Even when domesticated, the cat embodies freedom. Cats generally do as they wish, not as instructed.[1] In attitude and behavior, they are the opposite of dogs, which are widely considered ‘man’s best friend’. Contrarily, a cat can be very close to a human, but almost always on its own terms; the English-language expression ‘like herding cats’ encapsulates the feline’s autonomy. Cats, while usually quiet, also possess a wider range of vocalizations – spitting, hissing, purring, chirping and more – than their canine counterparts. Their expressive use of these sounds (as many as 100, according to some sources) indicates their complex desires.

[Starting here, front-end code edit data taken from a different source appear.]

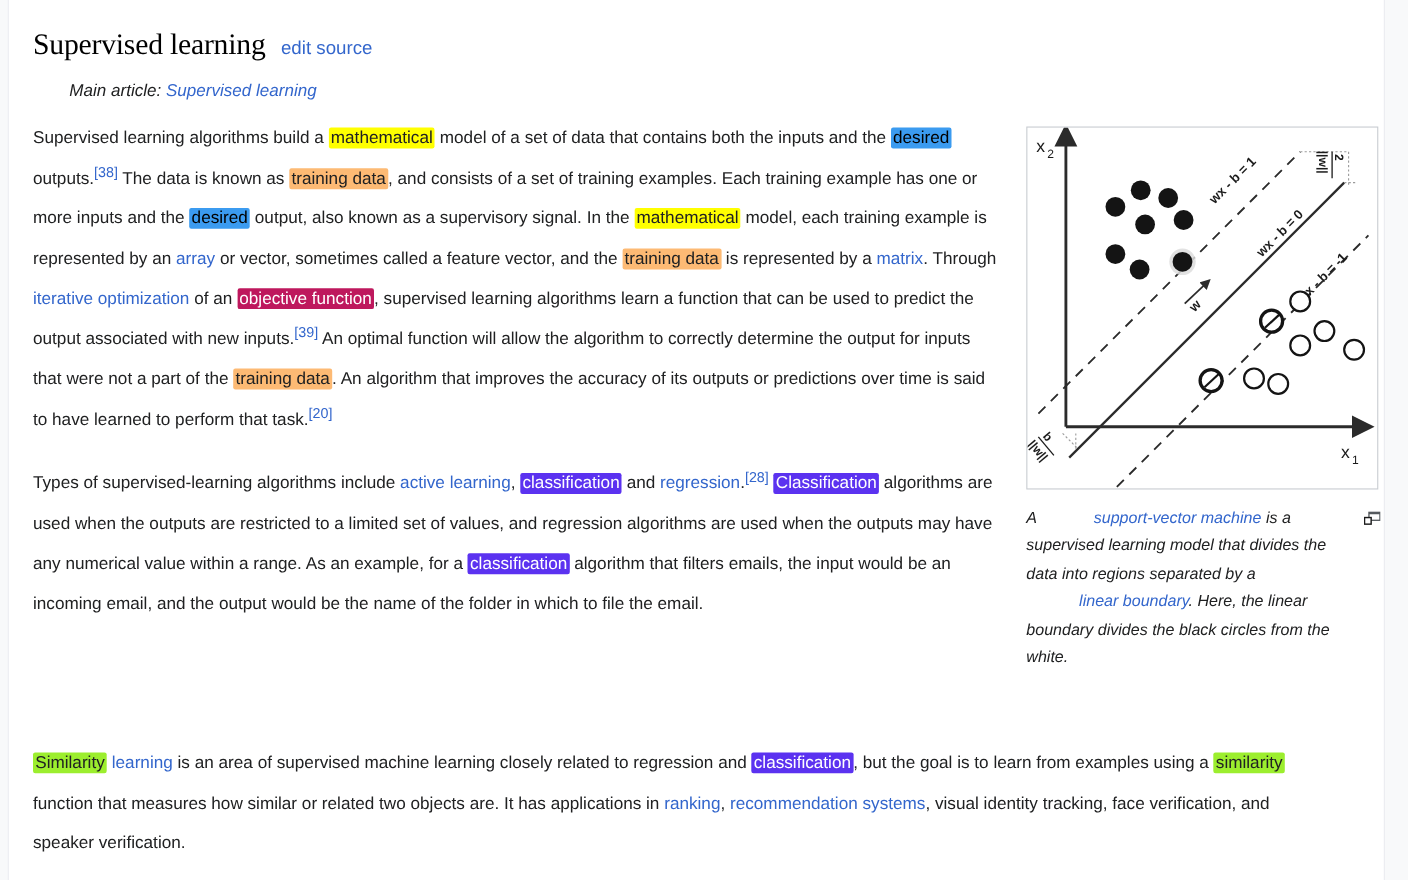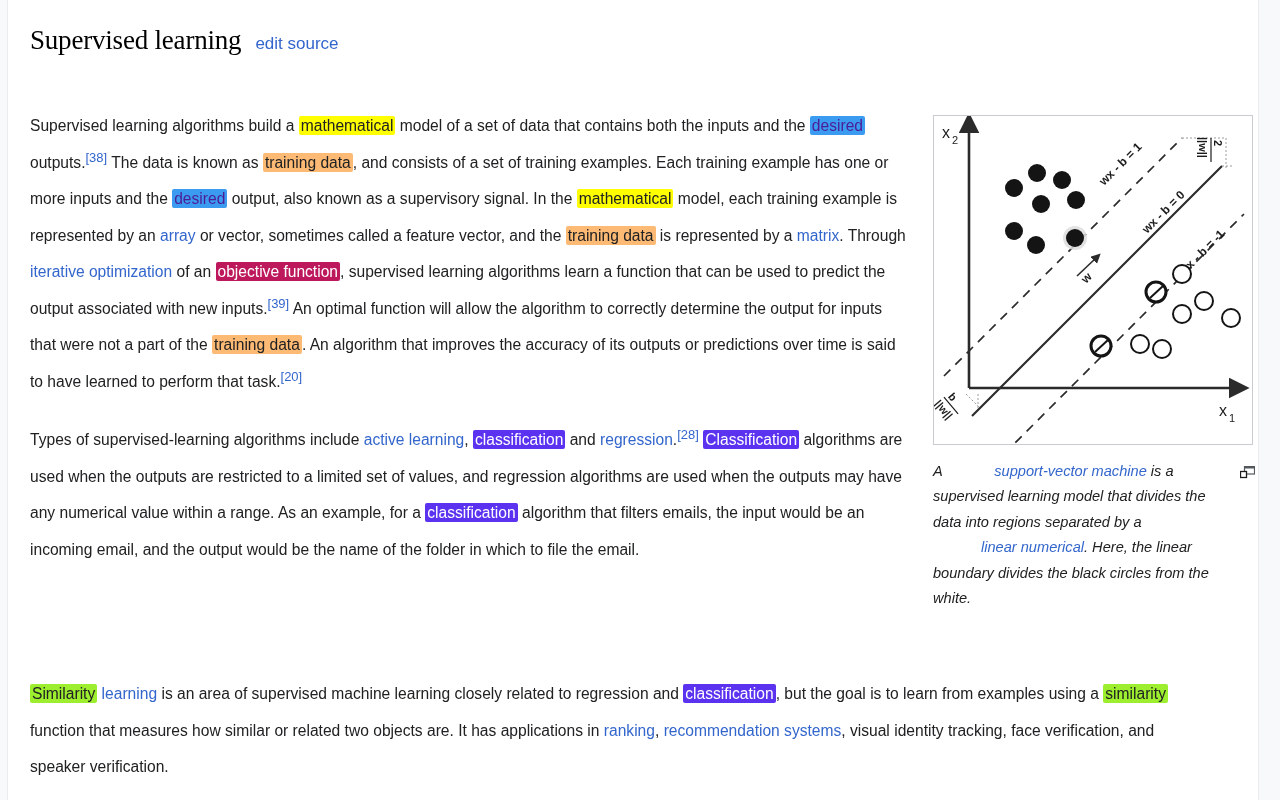--- a/index.html
+++ b/index.html
@@ -130,21 +130,21 @@
   
   mark {
     color: inherit;
     background: none;
     padding: 1px 2px;
     border-radius: 2px;
     margin-top: 20px;
   }
   mark.hl-yellow   { background: #ffff00; color: #202122; }
   mark.hl-orange   { background: #fdba74; color: #202122; }
-  mark.hl-blue     { background: #3b9bf0; color: #4c1d95; }
+  mark.hl-blue     { background: #3b9bf0; color: #000000; }
   mark.hl-magenta  { background: #be185d; color: #ffffff; }
   mark.hl-violet   { background: #5b32f0; color: #ffffff; }
   mark.hl-green    { background: #9cee2e; color: #202122; }
 
   
   .thumb {
     position: absolute;
     left: 925px;
     top: 115px;
     width: 322px;
@@ -187,20 +187,24 @@
   <div class="gutter-right"></div>
   <div class="page-edge-right"></div>
 
   <div id="content">
 
     <div class="heading-row">
       <h2 class="section-title">Supervised learning</h2>
       <span class="edit-link">edit source</span>
     </div>
 
+    <div class="hatnote">
+      <span>Main article:</span>
+      <a class="wlink">Supervised learning</a>
+    </div>
 
     <div class="body-col">
 
       <p class="para p1"><span>Supervised learning algorithms build a </span><mark class="hl-yellow">mathematical</mark><span> model of a set of data that contains both the inputs and the </span><mark class="hl-blue">desired</mark><span> outputs.</span><sup class="ref"><a>[38]</a></sup><span> The data is known as </span><mark class="hl-orange">training data</mark><span>, and consists of a set of training examples. Each training example has one or more inputs and the </span><mark class="hl-blue">desired</mark><span> output, also known as a supervisory signal. In the </span><mark class="hl-yellow">mathematical</mark><span> model, each training example is represented by an </span><a class="wlink">array</a><span> or vector, sometimes called a feature vector, and the </span><mark class="hl-orange">training data</mark><span> is represented by a </span><a class="wlink">matrix</a><span>. Through </span><a class="wlink">iterative optimization</a><span> of an </span><mark class="hl-magenta">objective function</mark><span>, supervised learning algorithms learn a function that can be used to predict the output associated with new inputs.</span><sup class="ref"><a>[39]</a></sup><span> An optimal function will allow the algorithm to correctly determine the output for inputs that were not a part of the </span><mark class="hl-orange">training data</mark><span>. An algorithm that improves the accuracy of its outputs or predictions over time is said to have learned to perform that task.</span><sup class="ref"><a>[20]</a></sup></p>
 
       <p class="para p2"><span>Types of supervised-learning algorithms include </span><a class="wlink">active learning</a><span>, </span><mark class="hl-violet">classification</mark><span> and </span><a class="wlink">regression</a><span>.</span><sup class="ref"><a>[28]</a></sup><span> </span><mark class="hl-violet">Classification</mark><span> algorithms are used when the outputs are restricted to a limited set of values, and regression algorithms are used when the outputs may have any numerical value within a range. As an example, for a </span><mark class="hl-violet">classification</mark><span> algorithm that filters emails, the input would be an incoming email, and the output would be the name of the folder in which to file the email.</span></p>
     </div>
 
     <div class="thumb">
       <div class="thumb-frame">
@@ -279,21 +283,21 @@
       </div>
 
       <div class="thumb-caption">
         <span class="enlarge-icon">
           <svg width="15" height="13" viewBox="0 0 15 13" xmlns="http://www.w3.org/2000/svg">
             <rect x="4.5" y="0.5" width="10" height="7.5" fill="none" stroke="#54595d" stroke-width="1.2"></rect>
             <rect x="4.5" y="0.5" width="10" height="2" fill="#54595d"></rect>
             <rect x="0.5" y="5.5" width="6" height="6" fill="#ffffff" stroke="#1b1b1b" stroke-width="1.3"></rect>
           </svg>
         </span>
-        <span>A </span><a class="wlink">support-vector machine</a><span> is a supervised learning model that divides the data into regions separated by a </span><a class="wlink">linear numerical</a><span>. Here, the linear boundary divides the black circles from the white.</span>
+        <span>A </span><a class="wlink">support-vector machine</a><span> is a supervised learning model that divides the data into regions separated by a </span><a class="wlink">linear boundary</a><span>. Here, the linear boundary divides the black circles from the white.</span>
       </div>
     </div>
 
     <div class="wide-col">
       <p class="para p3"><mark class="hl-green">Similarity</mark><span> </span><a class="wlink">learning</a><span> is an area of supervised machine learning closely related to regression and </span><mark class="hl-violet">classification</mark><span>, but the goal is to learn from examples using a </span><mark class="hl-green">similarity</mark><span> function that measures how similar or related two objects are. It has applications in </span><a class="wlink">ranking</a><span>, </span><a class="wlink">recommendation systems</a><span>, visual identity tracking, face verification, and speaker verification.</span></p>
     </div>
 
   </div>
 </div>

Many of the most celebrated modern Western artists were closely associated with cats, as can be seen in photographs of Jean Cocteau, Gustav Klimt, Frida Kahlo, Henri Matisse and Pablo Picasso. At points in their lives, both Andy Warhol and Ai Weiwei have lived with an abundance of cats. Warhol is alleged to have had as many as twenty-five cats in his home at once, while Ai’s studio (FAKE) harbors a reported forty felines.[2] The small furry animals are a frequent subject for both artists, including numerous postings to Ai’s social media feeds. Cats have appeared in art since the time of ancient Egypt; perhaps most frequently in the nineteenth-century Art Nouveau work of Théophile-Alexandre Steinlen. One of the most unusual works of art with a cat is by the Belgian artist Marcel Broodthaers, who recorded his Interview with a cat in 1970.[3]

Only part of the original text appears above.